Наше впечатление о послевоенных годах сложилось под влиянием воспоминаний тех, кто был тогда молод. Дети с антиавторитарными взглядами испытывали настолько сильную неприязнь к поколению своих отцов – к которому и правда было трудно испытывать большую симпатию, – а их критика была настолько изощренной, что миф об удушающей все живое затхлости, которую они, молодые, стремились побороть, до сих пор определяет образ пятидесятых, несмотря на то что исследования этой эпохи дают более сложную картину. Поколение немцев, родившихся в конце 1940‐х и начале 1950‐х, охотно позиционирует себя как поколение, оздоровившее жизнь в ФРГ и вдохнувшее живую душу в демократию, и неустанно подогревает этот образ. В самом деле, засилье представителей старой национал-социалистической элиты в различных ведомствах новой республики не могло не вызывать возмущения, как и легкость, с которой нацистские преступники получали амнистию. Однако во время сбора материалов для данной книги автор то и дело находил подтверждения тому, что послевоенное время было более неоднозначным, отношение к жизни – более открытым, интеллигенция – более критически настроенной, спектр взглядов – более широким, искусство – более новаторским, а будни – более противоречивыми, чем это до сих пор пытаются представить с точки зрения поворотного 1968 года.

Существует еще одна причина, по которой четыре первых послевоенных года в значительной мере остались белым пятном в исторической памяти. Среди важных периодов и разделов изучения они представляют собой своего рода лакуну, период безвременья, за который, мягко выражаясь, никто не отвечает. Одна важная глава школьной истории посвящена национал-социалистическому режиму, прекратившему свое существование с капитуляцией Вермахта, другая – истории ФРГ и ГДР, которая начинается в 1949 году и сосредоточена главным образом на денежной реформе и блокаде Берлина как прелюдии к образованию этих двух государств. Годы же, отделяющие окончание войны от денежной реформы и «немецкого экономического чуда», – в определенном смысле потерянное время для историографии, потому что в нем отсутствует институциональный субъект. Наша историография, в сущности, все еще строится как национальная история, в центре внимания которой лежит государство как политический субъект. Но судьбы немецкого народа с 1945 года определяли четыре политических центра: Вашингтон, Москва, Лондон, Париж – не самые подходящие предпосылки для построения национальной истории.

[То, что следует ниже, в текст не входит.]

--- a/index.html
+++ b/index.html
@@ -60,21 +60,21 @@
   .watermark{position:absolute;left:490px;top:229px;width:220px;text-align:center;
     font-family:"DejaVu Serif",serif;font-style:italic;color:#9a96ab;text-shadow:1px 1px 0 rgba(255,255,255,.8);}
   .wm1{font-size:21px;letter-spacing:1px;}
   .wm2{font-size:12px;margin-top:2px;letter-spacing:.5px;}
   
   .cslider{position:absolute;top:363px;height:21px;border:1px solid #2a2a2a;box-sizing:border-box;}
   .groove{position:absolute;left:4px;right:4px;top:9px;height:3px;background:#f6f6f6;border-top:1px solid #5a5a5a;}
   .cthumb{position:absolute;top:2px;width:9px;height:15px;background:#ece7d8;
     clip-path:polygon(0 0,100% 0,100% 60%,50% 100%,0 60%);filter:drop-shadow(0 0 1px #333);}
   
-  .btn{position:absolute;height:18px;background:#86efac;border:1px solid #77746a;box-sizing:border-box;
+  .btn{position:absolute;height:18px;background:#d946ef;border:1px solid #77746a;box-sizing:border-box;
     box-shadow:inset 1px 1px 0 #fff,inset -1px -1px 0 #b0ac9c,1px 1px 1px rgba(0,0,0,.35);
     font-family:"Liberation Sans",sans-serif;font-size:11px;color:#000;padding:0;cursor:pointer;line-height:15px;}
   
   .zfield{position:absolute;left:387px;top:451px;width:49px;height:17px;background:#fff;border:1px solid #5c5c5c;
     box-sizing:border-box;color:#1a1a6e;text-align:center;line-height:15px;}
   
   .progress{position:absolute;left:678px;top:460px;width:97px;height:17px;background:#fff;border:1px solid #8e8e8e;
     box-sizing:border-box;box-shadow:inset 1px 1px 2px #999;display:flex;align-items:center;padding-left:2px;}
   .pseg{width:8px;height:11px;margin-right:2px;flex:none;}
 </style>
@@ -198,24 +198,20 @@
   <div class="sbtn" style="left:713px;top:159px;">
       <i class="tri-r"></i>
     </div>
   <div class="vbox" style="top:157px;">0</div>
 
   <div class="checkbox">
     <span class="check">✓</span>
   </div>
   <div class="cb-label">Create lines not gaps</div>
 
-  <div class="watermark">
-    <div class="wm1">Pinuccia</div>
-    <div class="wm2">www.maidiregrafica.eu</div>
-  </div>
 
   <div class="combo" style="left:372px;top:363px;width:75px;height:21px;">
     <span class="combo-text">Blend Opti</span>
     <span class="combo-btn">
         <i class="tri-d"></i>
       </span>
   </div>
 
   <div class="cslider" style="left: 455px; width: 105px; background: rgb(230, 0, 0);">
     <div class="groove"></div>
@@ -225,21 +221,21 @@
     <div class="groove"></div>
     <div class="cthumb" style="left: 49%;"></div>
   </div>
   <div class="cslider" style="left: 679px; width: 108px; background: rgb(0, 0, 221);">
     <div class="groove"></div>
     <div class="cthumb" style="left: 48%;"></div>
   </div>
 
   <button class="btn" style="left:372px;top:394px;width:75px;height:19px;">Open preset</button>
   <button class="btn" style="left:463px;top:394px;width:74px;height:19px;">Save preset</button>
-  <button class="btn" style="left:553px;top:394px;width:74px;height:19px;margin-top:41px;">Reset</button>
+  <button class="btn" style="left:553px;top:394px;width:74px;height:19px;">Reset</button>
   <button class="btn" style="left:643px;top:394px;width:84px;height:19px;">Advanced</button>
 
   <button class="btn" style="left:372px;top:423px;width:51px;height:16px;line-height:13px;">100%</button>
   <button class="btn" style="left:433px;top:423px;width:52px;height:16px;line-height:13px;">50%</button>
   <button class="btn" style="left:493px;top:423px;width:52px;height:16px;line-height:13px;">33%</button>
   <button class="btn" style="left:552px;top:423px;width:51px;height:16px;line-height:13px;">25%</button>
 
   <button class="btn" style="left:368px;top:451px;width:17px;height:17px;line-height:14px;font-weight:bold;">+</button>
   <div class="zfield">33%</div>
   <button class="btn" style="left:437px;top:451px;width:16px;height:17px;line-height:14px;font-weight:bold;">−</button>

Описание преступлений против евреев и вывезенных в Германию на принудительные работы тоже чаще всего заканчивается счастливым освобождением выживших жертв нацизма союзными войсками. Но что стало с ними потом? Что делали около десяти миллионов обессилевших от голода, угнанных на чужбину узников в стране своих мучителей и убийц их родных и близких? То, как взаимодействовали друг с другом солдаты союзных войск, побежденные немцы и освобожденные узники, относится к самым мрачным, но интереснейшим сторонам послевоенной действительности.

В нашей книге акценты постепенно смещаются от социальных аспектов жизни, от расчистки завалов, любви, воровства и купли-продажи к аспектам культурным, к духовной жизни и эстетике. Острее встают вопросы совести, вины и вытеснения. На первый план выступают разные формы денацификации, у которой есть и эстетическая сторона. То, что именно дизайн 1950‐х годов снискал себе такую стойкую славу, объясняется его поразительной действенной силой: преображая окружавшую их действительность, немцы и сами изменялись. Но кто на самом деле так радикально изменял окружающий мир – немцы или все же кто-то другой? Параллельно с расцветом дизайна разгорелись споры об абстрактном искусстве, немалую роль в которых играли и оккупационные власти. Речь шла об эстетическом оформлении обеих немецких республик, о чувстве прекрасного в условиях холодной войны, ни больше ни меньше. В этом противостоянии участвовало даже ЦРУ.